Indivino 2017: incontri di vini nella terra di mezzo

Indivino 2017: Solofra (AV)

 

Indivino 2017

Indivino 2017 – Il 16 e 17 settembre 2017 nella splendida cornice del chiostro del complesso monumentale di Santa Chiara a Solofra. Questa la location di Indivino 2017: incontri di vini nella terra di mezzo. Un evento organizzato dalla Pro Loco di Solofra in collaborazione con l’Onav, Organizzazione nazionale assaggiatori vino, delegazioni di Avellino e Salerno. Le due serate sono state accompagnate da degustazioni di prodotti tipici Irpini, come formaggi, salumi e soprattutto vini.
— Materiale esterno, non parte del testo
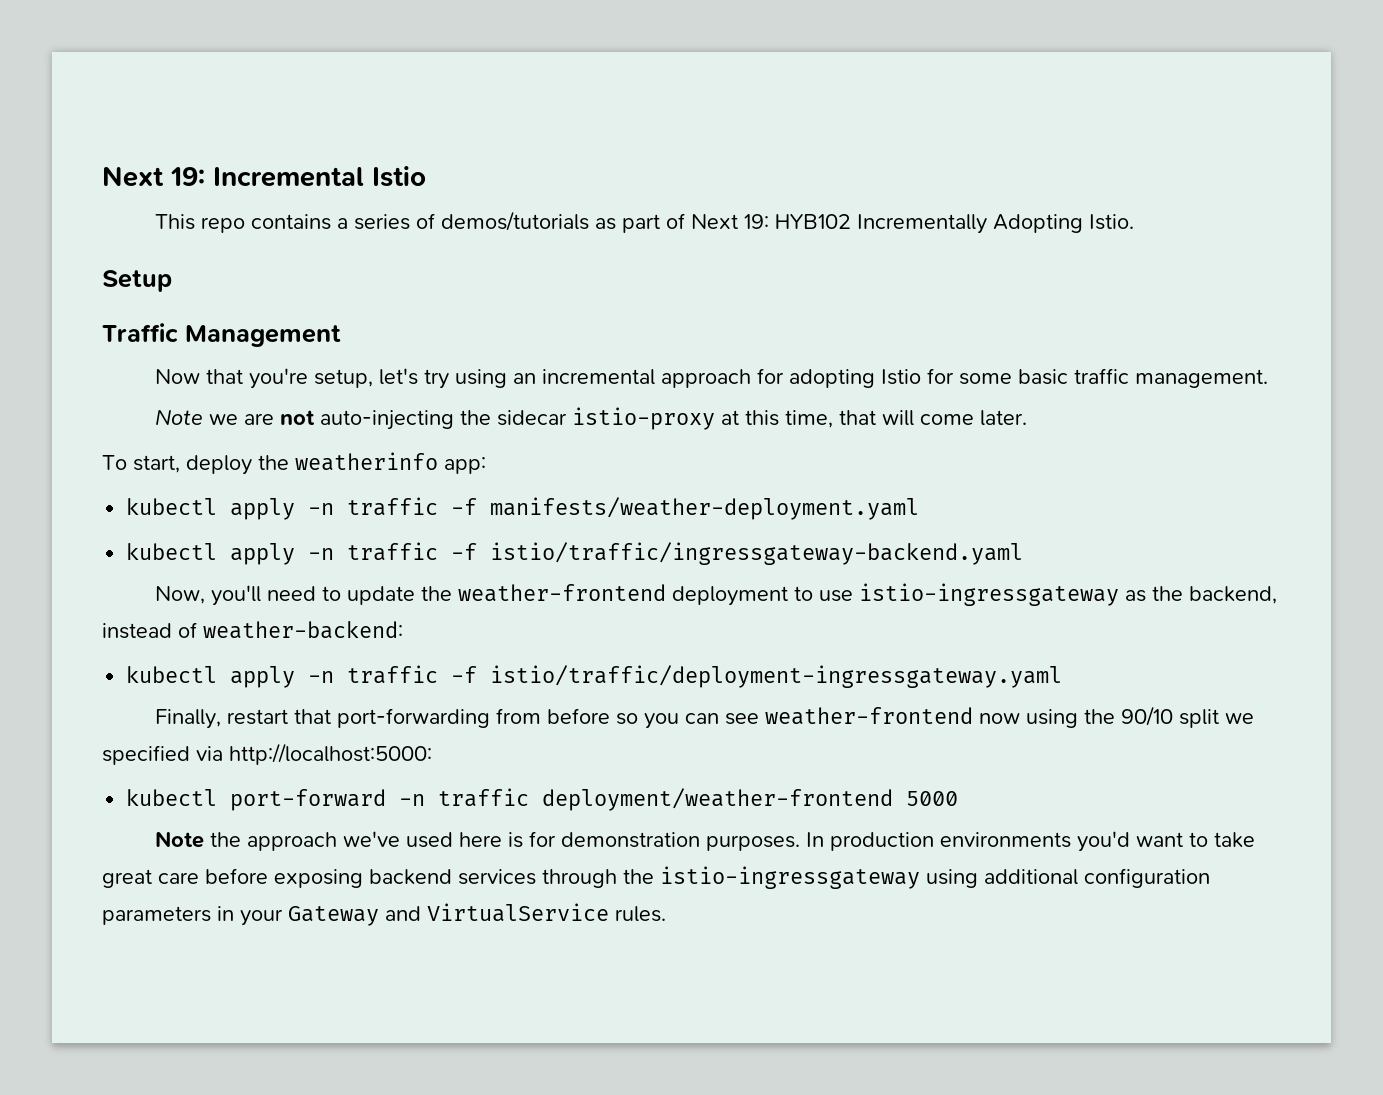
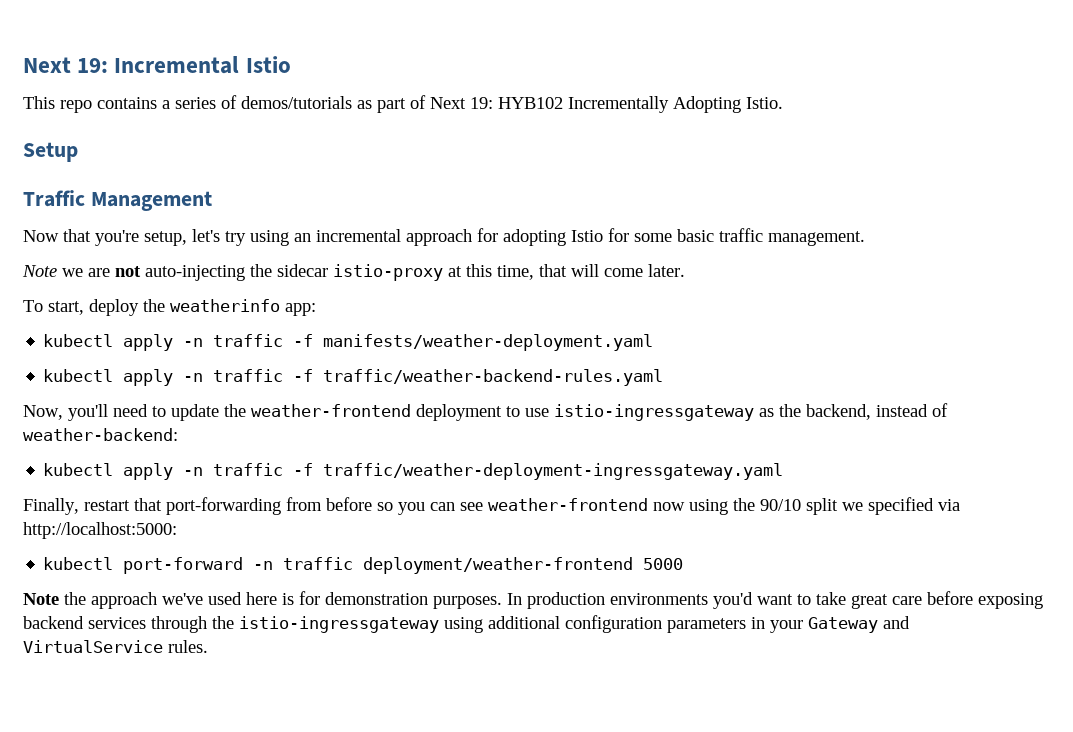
- kubectl apply -n traffic -f istio/traffic/ingressgateway-backend.yaml
+ kubectl apply -n traffic -f traffic/weather-backend-rules.yaml
- kubectl apply -n traffic -f istio/traffic/deployment-ingressgateway.yaml
+ kubectl apply -n traffic -f traffic/weather-deployment-ingressgateway.yaml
Vini pregiati come il Fiano di Avellino docg, il Taurasi docg, l’aglianico Irpinia doc, il Greco di Tufo docg e tanti altri vini tipici locali. Nonché i vini Aglianico e Fiano del territorio salernitano. La prima serata ha visto un aperto confronto tra alcuni Fiano prodotti nell’area Salernitana con quelli dell’Irpina, in particolare del territorio di Lapio e Montefalcione.

Tra i partecipanti a Indivino 2017, è degno di nota la presenza di alcune etichette che hanno fatto la storia del Fiano di Avellino docg. L’azienda Terredora, Case d’Alto e Macchia dei briganti, con le annate 2016 in degustazione. Le realtà Salernitane sono state presenti varie etichette come Donnaluna, Polito e Valmezzana.

Indivino 2017: partecipanti

   Indivino 2017: incontri di vini nella terra di mezzo, ha visto la presenza di oltre 40 cantine vinicole del panorama enologico irpino e salernitano. Due serate all’insegna del buon gusto e della buona musica sulle magiche note di un trio musicale che ha suonato dal vivo. La presenza del pubblico attirato da tali innumerevoli bontà da degustare è stata massiccia.

Alcuni buoni intenditori, oltre a degustare vini dIndivino 2017i grande pregio, hanno potuto pure assistere al seminario sulle produzioni vinicole locali arricchiti dalle esperienze dei produttori. Tra questi il dottor enotecnico Carmine De Vito, della cantina Macchia dei briganti di Montefalcione, che ha sottolineato come ogni vino porta con se la sua storia e le caratteristiche peculiari del territorio da cui proviene.

Il dottor Paolo Mastroberardino dell’azienda Terredora di Montefusco, ha messo ben in evidenza le odierne problematiche legate al mondo dell’export. Questo specificamente al settore vino sta attraversando un difficile momento. Giusto moderatore il dottor Iannone Giuseppe, rappresentante dell’Onav di Avellino. Magnificamente ha sottolineato alcune caratteristiche organolettiche, nonché alcune differenze tra i vari vini in degustazione, mettendo in evidenza aromi e profumi specifici.

Indivino 2017: i risultati

Felici della buona riuscita dell’evento, si sono salutati amichevolmente dandosi appuntamento al prossimo anno con Indivino 2018: incontri di vini nella terra di mezzo. Nei volti la convinzione che incontri del genere rappresentano una fonte di arricchimento culturale e di scambio di conoscenze che aiutano a crescere insieme.